Qwen-Image-Edit-2511 enables natural language image editing without masks or manual selection. Simply describe what you want to change, and the AI handles the rest.

Key Capabilities: - Object addition, removal, and replacement - Background replacement and removal - Style transfer (Ghibli, Pixar, anime, etc.) - Text editing on images - Clothing and accessory modifications - Season and lighting changes - Photo restoration and enhancement

Using AI Edit in the App

When deployed with enable_qwen_image_edit = true, the Image Editor includes an AI Edit panel in the sidebar.

Quick Start

  1. Load or create an image - Use "Load Image" to import an image, or draw/create content on the canvas
  2. Enter a prompt - In the AI Edit panel, describe what you want to change
  3. Click "Apply AI Edit" - Wait 10-30 seconds for processing
  4. View the result - The edited image replaces the canvas content

AI Edit Panel Features

Prompt Input - Enter natural language instructions like "remove the background" or "add a sunset sky" - Keep prompts concise and action-oriented

Quick Suggestions - Click suggestion chips for common edits: - Remove the background - Add a sunset sky background - Transform into Studio Ghibli style - Make it look like a watercolor painting

Advanced Options (click to expand) - Negative prompt: Describe what to avoid (e.g., "blurry, low quality") - Quality steps: Higher values (40-50) = better quality but slower - Seed: Set a number for reproducible results

Environment Configuration

You can configure the API URL via environment variable:

# In .env or environment
VITE_DIFFUSION_API_URL=http://your-gpu-server:8000

If not set, the app defaults to http://<current-host>:8000.

API Endpoints

When enable_qwen_image_edit = true, the following API endpoints are available:

Health Check

GET /health
Returns server status and model loading state.

Model Info

GET /info
Returns model variant, GPU info, and memory usage.

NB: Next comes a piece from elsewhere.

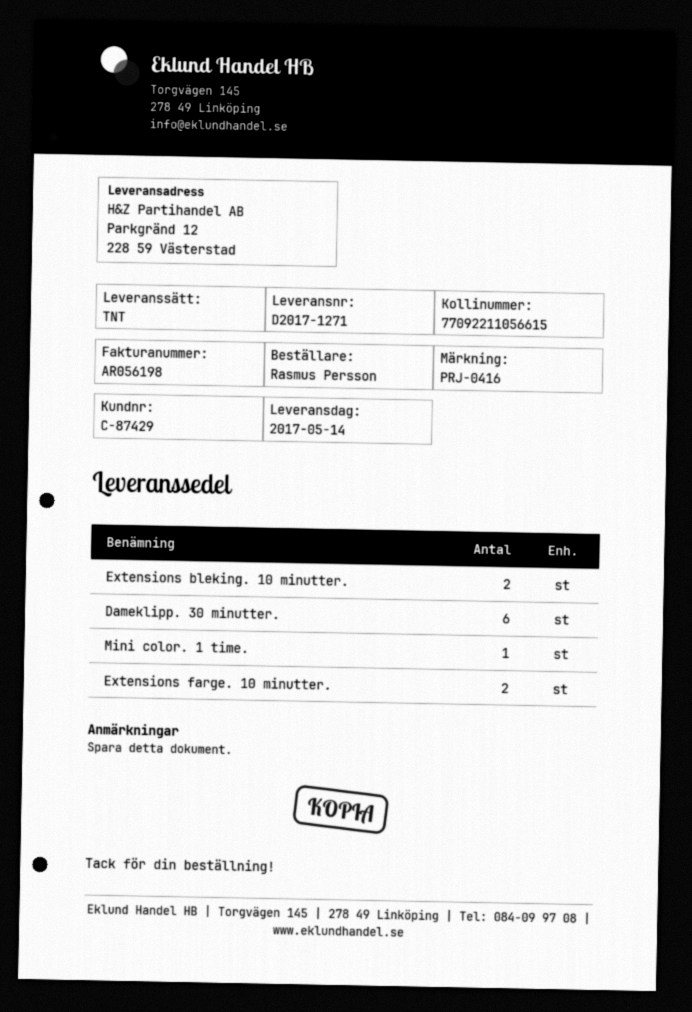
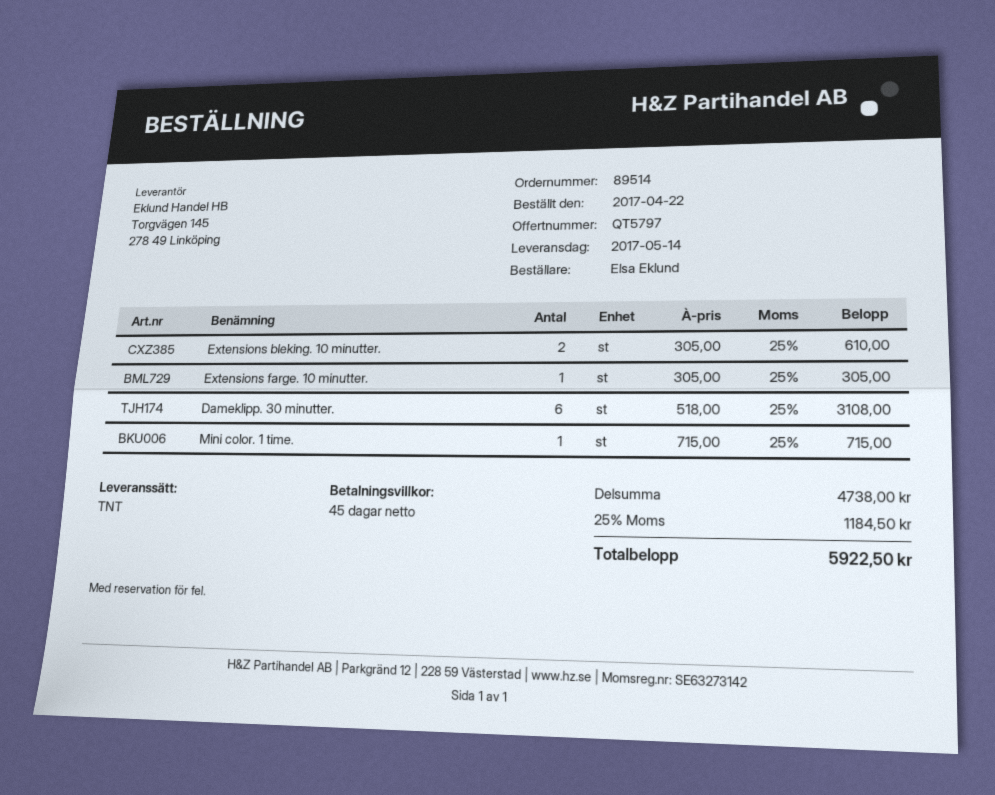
ordered by: Rasmus Persson -> Elsa Eklund
Extensions farge. 10 minutter.: 2 -> 1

Edit Image (Multipart Form)

POST /edit
Content-Type: multipart/form-data

Parameters:
- image: Image file (PNG, JPG)
- prompt: Edit instruction (required)
- negative_prompt: What to avoid (optional)
- num_inference_steps: Quality steps (default: 40)
- guidance_scale: Prompt adherence (default: 1.0)
- true_cfg_scale: Consistency control (default: 4.0)
- seed: For reproducibility (optional)

Edit Image (Base64)

POST /edit/base64
Content-Type: application/json

{
  "image": "<base64-encoded-image>",
  "prompt": "your edit instruction",
  "negative_prompt": null,
  "num_inference_steps": 40,
  "guidance_scale": 1.0,
  "true_cfg_scale": 4.0,
  "seed": null
}

Prompt Examples

Object Removal

"remove the person on the right"
"remove the trash can from the scene"
"remove the watermark"

Object Addition

"add a red umbrella in her hand"
"add a cat sitting on the couch"
"add sunglasses to the person"

Background Changes

"replace background with studio white"
"change the background to a sunset beach"
"replace background with a futuristic cityscape at night"

Style Transfer

"transform into Studio Ghibli anime style"
"convert to Pixar 3D animation style"
"make it look like a watercolor painting"
"transform into pixel art style"

Clothing & Accessories

"change the t-shirt to a formal suit"
"add a cowboy hat"
"change the dress color to red"

Lighting & Environment

"use soft light to relight the image"
"change from day to night"
"convert summer scene to winter with snow"
"add dramatic sunset lighting"

Text Editing

"change the sign text to 'Welcome'"
"replace the billboard text with 'SALE 50% OFF'"

Photo Enhancement

"enhance the image quality"
"remove blur and sharpen details"
"fix the lighting and color balance"

Best Practices

Writing Effective Prompts

  1. Be Direct: Use action verbs like "replace," "add," "remove," "change"
  2. Good: "remove the person in the background"
  3. Bad: "I would like the background person to not be there"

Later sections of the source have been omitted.